Участие Ростова в дуэли Долохова с Безуховым было замято стараниями старого графа, и Ростов вместо того, чтобы быть разжалованным, как он ожидал, был определен адъютантом к московскому генерал губернатору. Вследствие этого он не мог ехать в деревню со всем семейством, а оставался при своей новой должности всё лето в Москве. Долохов выздоровел, и Ростов особенно сдружился с ним в это время его выздоровления. Долохов больной лежал у матери, страстно и нежно любившей его. Старушка Марья Ивановна, полюбившая Ростова за его дружбу к Феде, часто говорила ему про своего сына.
– Да, граф, он слишком благороден и чист душою, – говаривала она, – для нашего нынешнего, развращенного света. Добродетели никто не любит, она всем глаза колет. Ну скажите, граф, справедливо это, честно это со стороны Безухова? А Федя по своему благородству любил его, и теперь никогда ничего дурного про него не говорит. В Петербурге эти шалости с квартальным там что то шутили, ведь они вместе делали? Что ж, Безухову ничего, а Федя все на своих плечах перенес! Ведь что он перенес! Положим, возвратили, да ведь как же и не возвратить? Я думаю таких, как он, храбрецов и сынов отечества не много там было. Что ж теперь – эта дуэль! Есть ли чувство, честь у этих людей! Зная, что он единственный сын, вызвать на дуэль и стрелять так прямо! Хорошо, что Бог помиловал нас. И за что же? Ну кто же в наше время не имеет интриги? Что ж, коли он так ревнив? Я понимаю, ведь он прежде мог дать почувствовать, а то год ведь продолжалось. И что же, вызвал на дуэль, полагая, что Федя не будет драться, потому что он ему должен. Какая низость! Какая гадость! Я знаю, вы Федю поняли, мой милый граф, оттого то я вас душой люблю, верьте мне. Его редкие понимают. Это такая высокая, небесная душа!
Сам Долохов часто во время своего выздоровления говорил Ростову такие слова, которых никак нельзя было ожидать от него. – Меня считают злым человеком, я знаю, – говаривал он, – и пускай.

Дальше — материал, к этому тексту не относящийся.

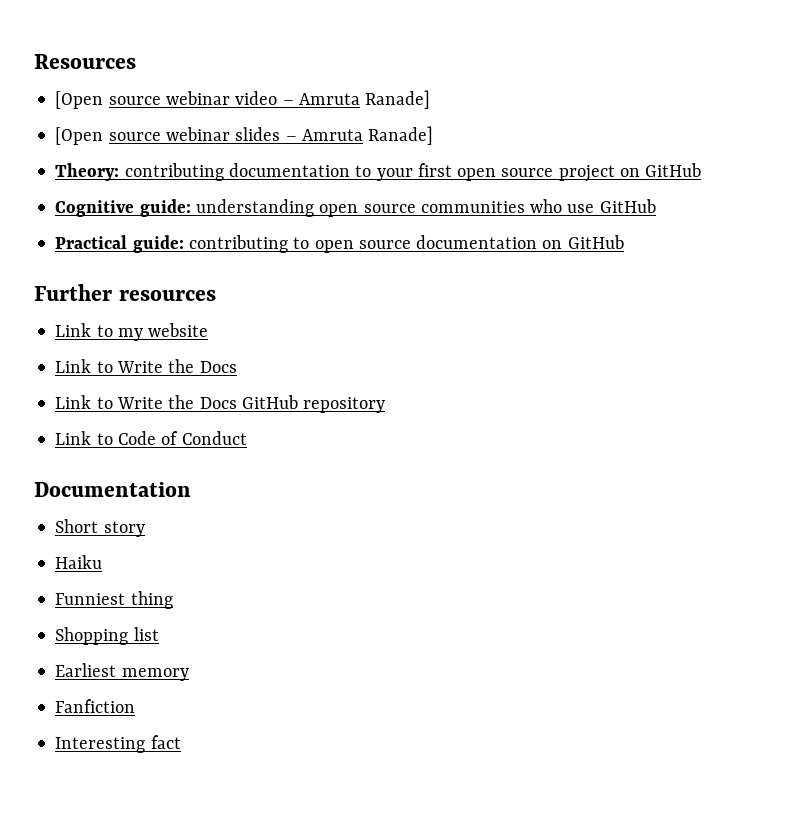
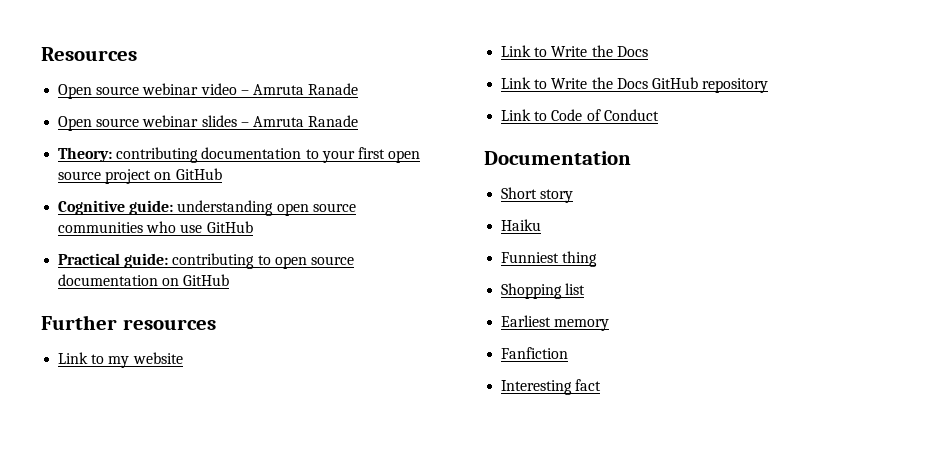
[55,91,104,109] [Open -> [58,84,93,99] Open
[365,90,431,109] [55,127,104,145] Ranade] // [Open -> [308,83,359,95] [58,116,93,131] Ranade // Open
[368,126,434,145] Ranade] -> [308,115,359,127] Ranade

Я никого знать не хочу кроме тех, кого люблю; но кого я люблю, того люблю так, что жизнь отдам, а остальных передавлю всех, коли станут на дороге. У меня есть обожаемая, неоцененная мать, два три друга, ты в том числе, а на остальных я обращаю внимание только на столько, на сколько они полезны или вредны. И все почти вредны, в особенности женщины. Да, душа моя, – продолжал он, – мужчин я встречал любящих, благородных, возвышенных; но женщин, кроме продажных тварей – графинь или кухарок, всё равно – я не встречал еще. Я не встречал еще той небесной чистоты, преданности, которых я ищу в женщине. Ежели бы я нашел такую женщину, я бы жизнь отдал за нее. А эти!… – Он сделал презрительный жест. – И веришь ли мне, ежели я еще дорожу жизнью, то дорожу только потому, что надеюсь еще встретить такое небесное существо, которое бы возродило, очистило и возвысило меня. Но ты не понимаешь этого.
– Нет, я очень понимаю, – отвечал Ростов, находившийся под влиянием своего нового друга.

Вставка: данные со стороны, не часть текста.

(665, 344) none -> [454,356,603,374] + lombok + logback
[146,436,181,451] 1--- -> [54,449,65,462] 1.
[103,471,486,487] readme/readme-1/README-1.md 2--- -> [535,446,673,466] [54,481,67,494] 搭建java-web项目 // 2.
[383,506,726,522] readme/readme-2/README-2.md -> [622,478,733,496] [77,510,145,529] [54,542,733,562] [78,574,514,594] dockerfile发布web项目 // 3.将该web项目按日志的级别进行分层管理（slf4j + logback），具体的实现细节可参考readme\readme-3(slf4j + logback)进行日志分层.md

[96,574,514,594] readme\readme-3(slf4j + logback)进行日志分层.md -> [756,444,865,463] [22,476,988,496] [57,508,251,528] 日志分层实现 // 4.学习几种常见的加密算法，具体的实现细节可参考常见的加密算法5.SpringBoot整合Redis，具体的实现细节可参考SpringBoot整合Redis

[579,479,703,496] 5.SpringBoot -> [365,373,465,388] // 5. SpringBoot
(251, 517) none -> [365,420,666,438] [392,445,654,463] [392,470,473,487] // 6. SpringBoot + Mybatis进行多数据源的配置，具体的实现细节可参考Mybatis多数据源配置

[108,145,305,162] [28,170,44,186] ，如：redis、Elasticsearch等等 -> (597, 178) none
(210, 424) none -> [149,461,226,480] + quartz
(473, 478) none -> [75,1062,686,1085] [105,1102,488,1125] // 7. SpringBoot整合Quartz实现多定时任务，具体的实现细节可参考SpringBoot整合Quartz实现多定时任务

Осенью семейство Ростовых вернулось в Москву. В начале зимы вернулся и Денисов и остановился у Ростовых. Это первое время зимы 1806 года, проведенное Николаем Ростовым в Москве, было одно из самых счастливых и веселых для него и для всего его семейства. Николай привлек с собой в дом родителей много молодых людей. Вера была двадцати летняя, красивая девица; Соня шестнадцати летняя девушка во всей прелести только что распустившегося цветка; Наташа полу барышня, полу девочка, то детски смешная, то девически обворожительная.
В доме Ростовых завелась в это время какая то особенная атмосфера любовности, как это бывает в доме, где очень милые и очень молодые девушки. Всякий молодой человек, приезжавший в дом Ростовых, глядя на эти молодые, восприимчивые, чему то (вероятно своему счастию) улыбающиеся, девические лица, на эту оживленную беготню, слушая этот непоследовательный, но ласковый ко всем, на всё готовый, исполненный надежды лепет женской молодежи, слушая эти непоследовательные звуки, то пенья, то музыки, испытывал одно и то же чувство готовности к любви и ожидания счастья, которое испытывала и сама молодежь дома Ростовых.
В числе молодых людей, введенных Ростовым, был одним из первых – Долохов, который понравился всем в доме, исключая Наташи. За Долохова она чуть не поссорилась с братом. Она настаивала на том, что он злой человек, что в дуэли с Безуховым Пьер был прав, а Долохов виноват, что он неприятен и неестествен.